J Vet Clin 2022; 39(6): 366-372

Published online December 31, 2022 https://doi.org/10.17555/jvc.2022.39.6.366

Copyright © The Korean Society of Veterinary Clinics.

Type 4 Tetralogy of Fallot with Pulmonary Hypertension in an American Shorthair Cat

Hyeon-Jin Kim1,2 , Jihyun Kim1,2 , Tae Jung Kim3 , Ha-Jung Kim1,2

1Department of Veterinary Internal Medicine, College of Veterinary Medicine, Chonnam National University, Gwangju 61186, Korea
2BK 21 Project Team, College of Veterinary Medicine, Chonnam National University, Gwangju 61186, Korea
3College of Veterinary Medicine, Chonnam National University, Gwangju 61186, Korea

Correspondence to:*kimhj614@jnu.ac.kr (Ha-Jung Kim), tjkim@chonnam.ac.kr (Tae Jung Kim)

Received: September 8, 2022; Revised: November 1, 2022; Accepted: November 23, 2022

This is an open access article distributed under the terms of the Creative Commons Attribution Non-Commercial License (http://creativecommons.org/licenses/by-nc/4.0) which permits unrestricted non-commercial use, distribution, and reproduction in any medium, provided the original work is properly cited.

Abstract

A 2-year-old, spayed female, American shorthair cat presented with acute weight loss, tachypnea, and dyspnea. The cat had grade V holosystolic murmur and systemic hypotension. Echocardiography showed a 9 mm defect in the ventricular septum, left-to-right dominant bi-directional shunt, right ventricular hypertrophy, pulmonary stenosis, pulmonary hypertension, and overriding aorta. The cat was diagnosed with a Tetralogy of Fallot. The cat was treated with furosemide, pimobendan, ramipril, and sildenafil. Treatment reduced pulmonary infiltration, pulmonary vessel enlargement, and main pulmonary artery bulging. However, right-to-left flow increased over time and right ventricular outflow tract velocity was elevated. Currently, the patient has maintained an improved state for 1 year. This case report described a severe inherited feline Tetralogy of Fallot case that was successfully managed for a long time.

Keywords: cat, congenital heart disease, eisenmenger syndrome, tetralogy of fallot, ventricular septal defect.

Introduction

Tetralogy of Fallot (TOF) is a congenital heart disease (CHD), which occurs during embryogenesis.

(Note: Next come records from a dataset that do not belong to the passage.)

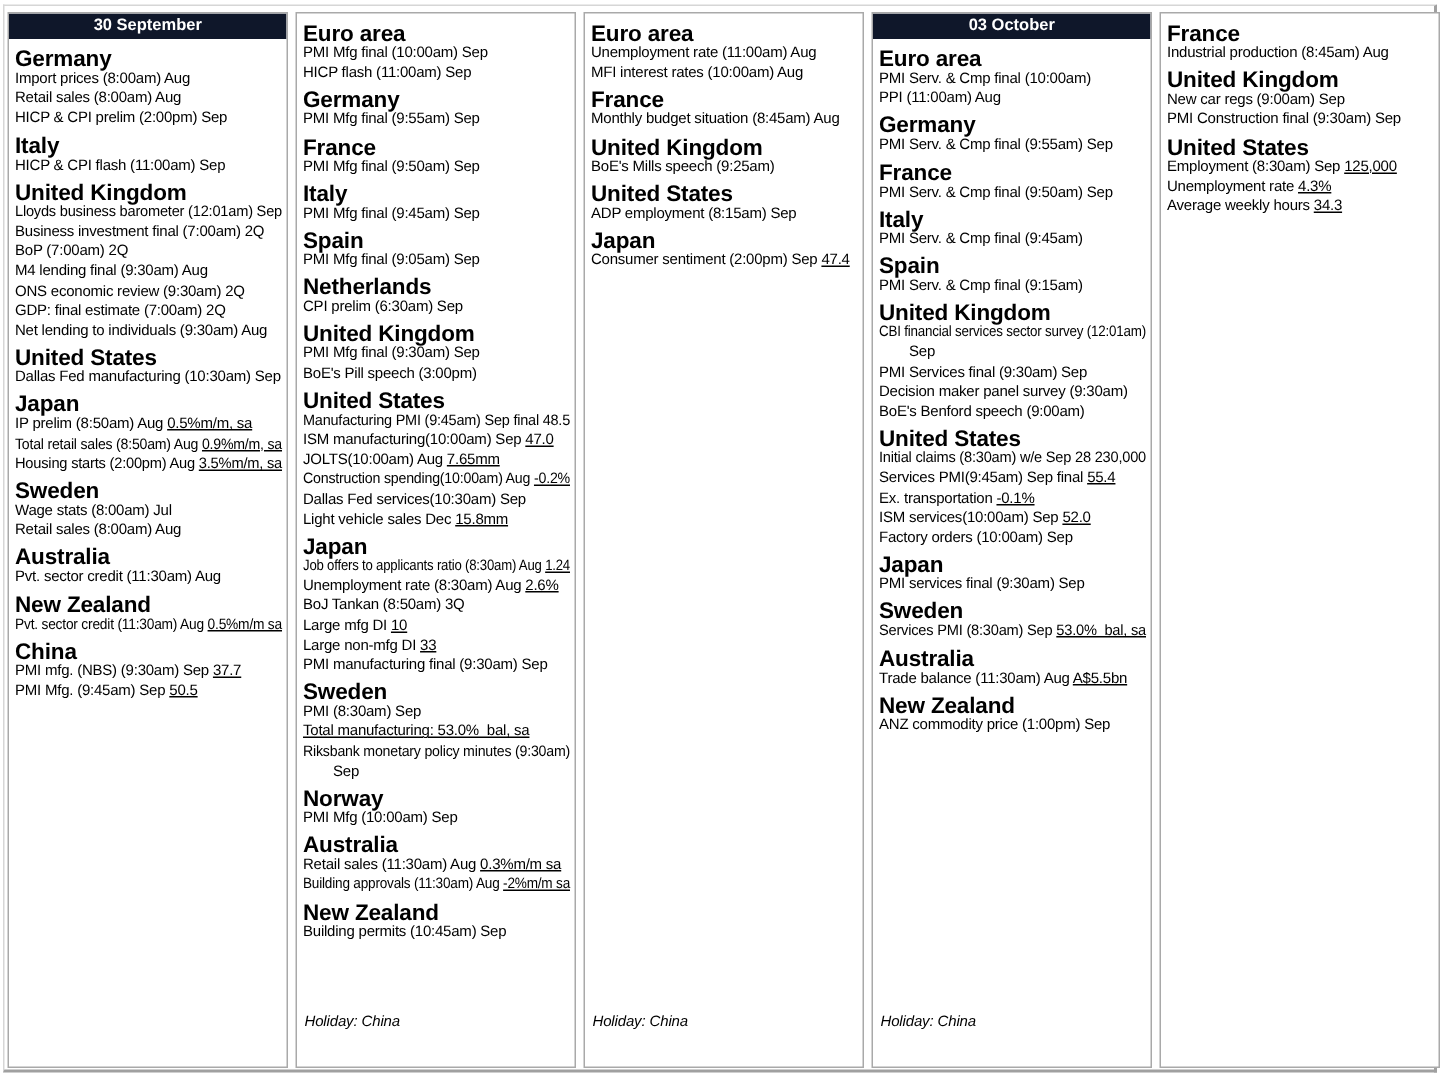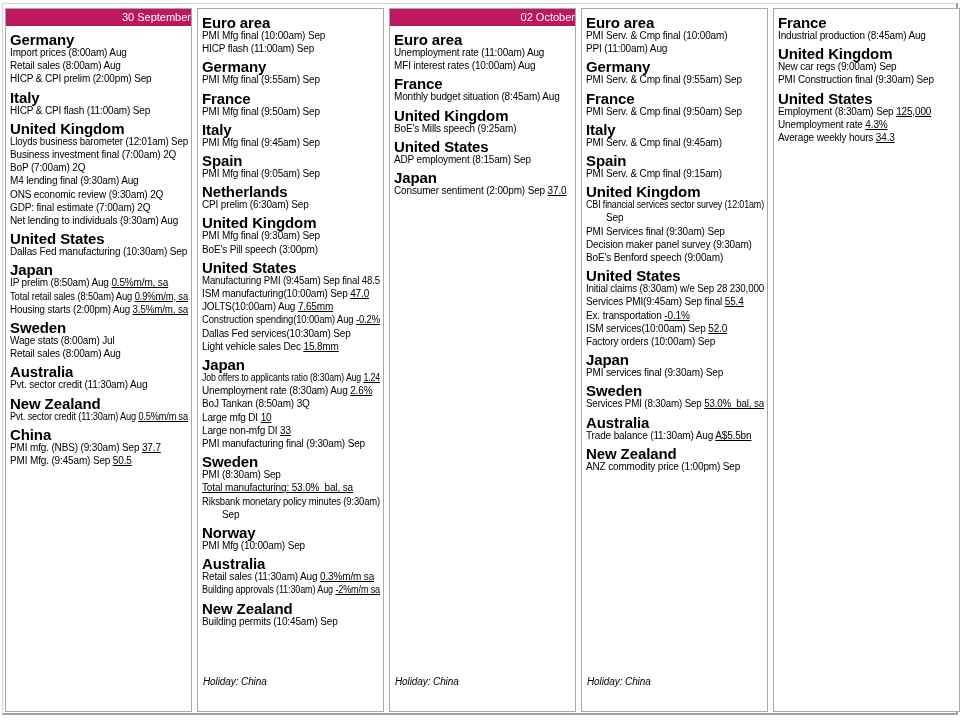"30 September" .col-header { background: #be185d -> #0f172a; font-weight: normal -> bold; text-align: right -> center }
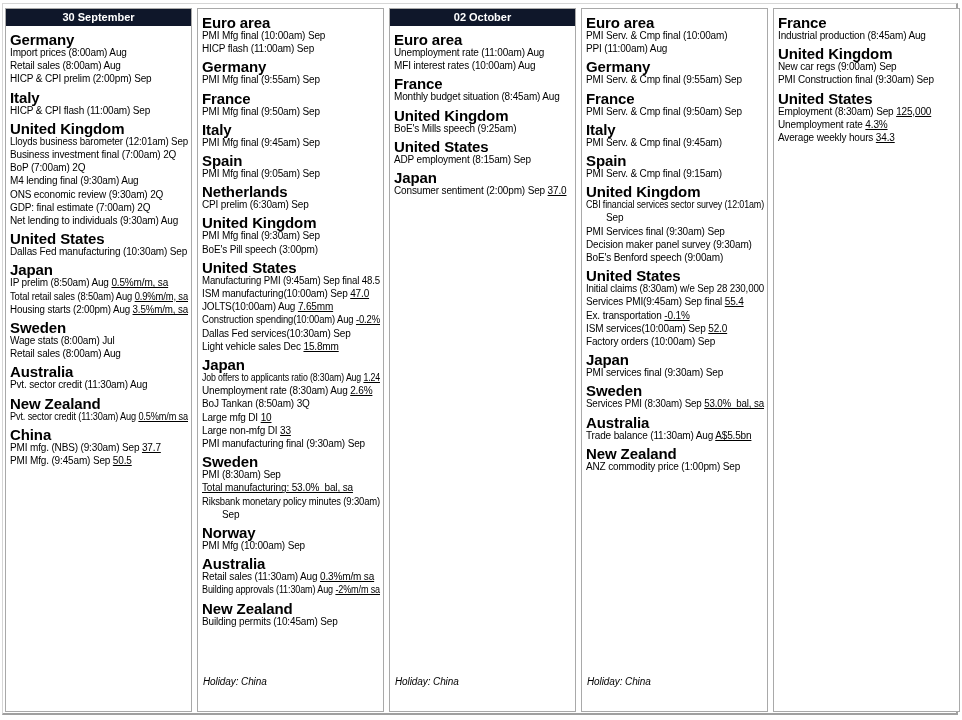"02 October" div.col-header { html: <div>02 October</div> -> none }
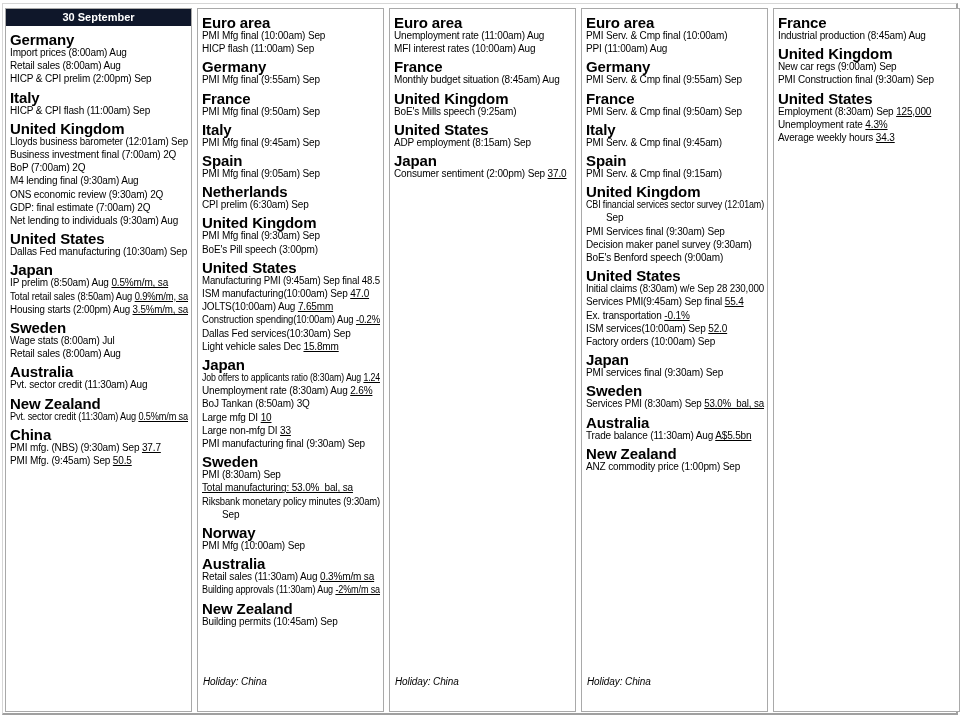"03 October" div.col-header { html: none -> <div>03 October</div> }
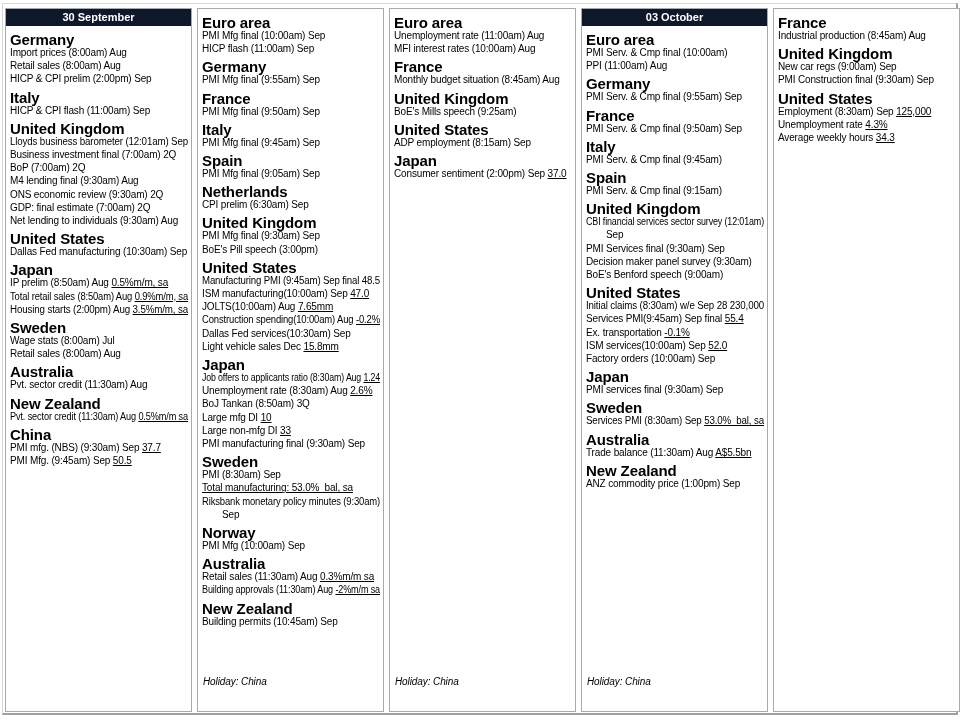"37.0" u { text: 37.0 -> 47.4 }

It is associated with underdevelopment of the subpulmonary infundibulum that results in pulmonary stenosis (PS), overriding aorta, ventricular septal defect (VSD), and right ventricular (RV) hypertrophy (24). TOF accounts for 0.6% to 6.9% of all congenital heart diseases in dogs and cats (16,22). The most common clinical signs of TOF are exercise intolerance, respiratory signs (e.g. dyspnea and panting), and cyanosis (6). In case of humans, TOF is divided into 5 types based on severity of PS and VSD (17). Classically, TOF is a cyanotic heart disease, whereas type 4 is acyanotic with symptoms of slight-to-moderately decreased exercise tolerance, despite a loud heart murmur and generalized cardiomegaly (17). In most cases, surgical intervention is needed and supportive medical drugs can help to delay disease progression in dogs (20). The prognosis depends on the degree of PS and other complications (4).

This case describes a rare case of type 4 TOF with pulmonary artery hypertension (PAH) in a cat, which was managed adequately with medication for 1 year without obvious clinical signs.

Case Report

A 2-year-old, spayed female, American shorthair cat presented with acute weight loss and tachypnea (90/min, 20-30/min). Thoracic auscultation revealed a grade V holosystolic murmur in the left apex area with a precordial thrill. Systolic blood pressure was 105 mmHg (normal, 120 mmHg-130 mmHg) with a Doppler, suggesting systemic hypotension. Herat rate was 190 (normal, 160-220). Electrocardiographic examination showed right axis deviation, deep notching Q wave, elevated T wave, and short P-R interval (Fig. 1). No remarkable abnormalities were observed in complete blood count (Hematocrit 43%; normal range, 30.3-52.3%) and serum chemistry.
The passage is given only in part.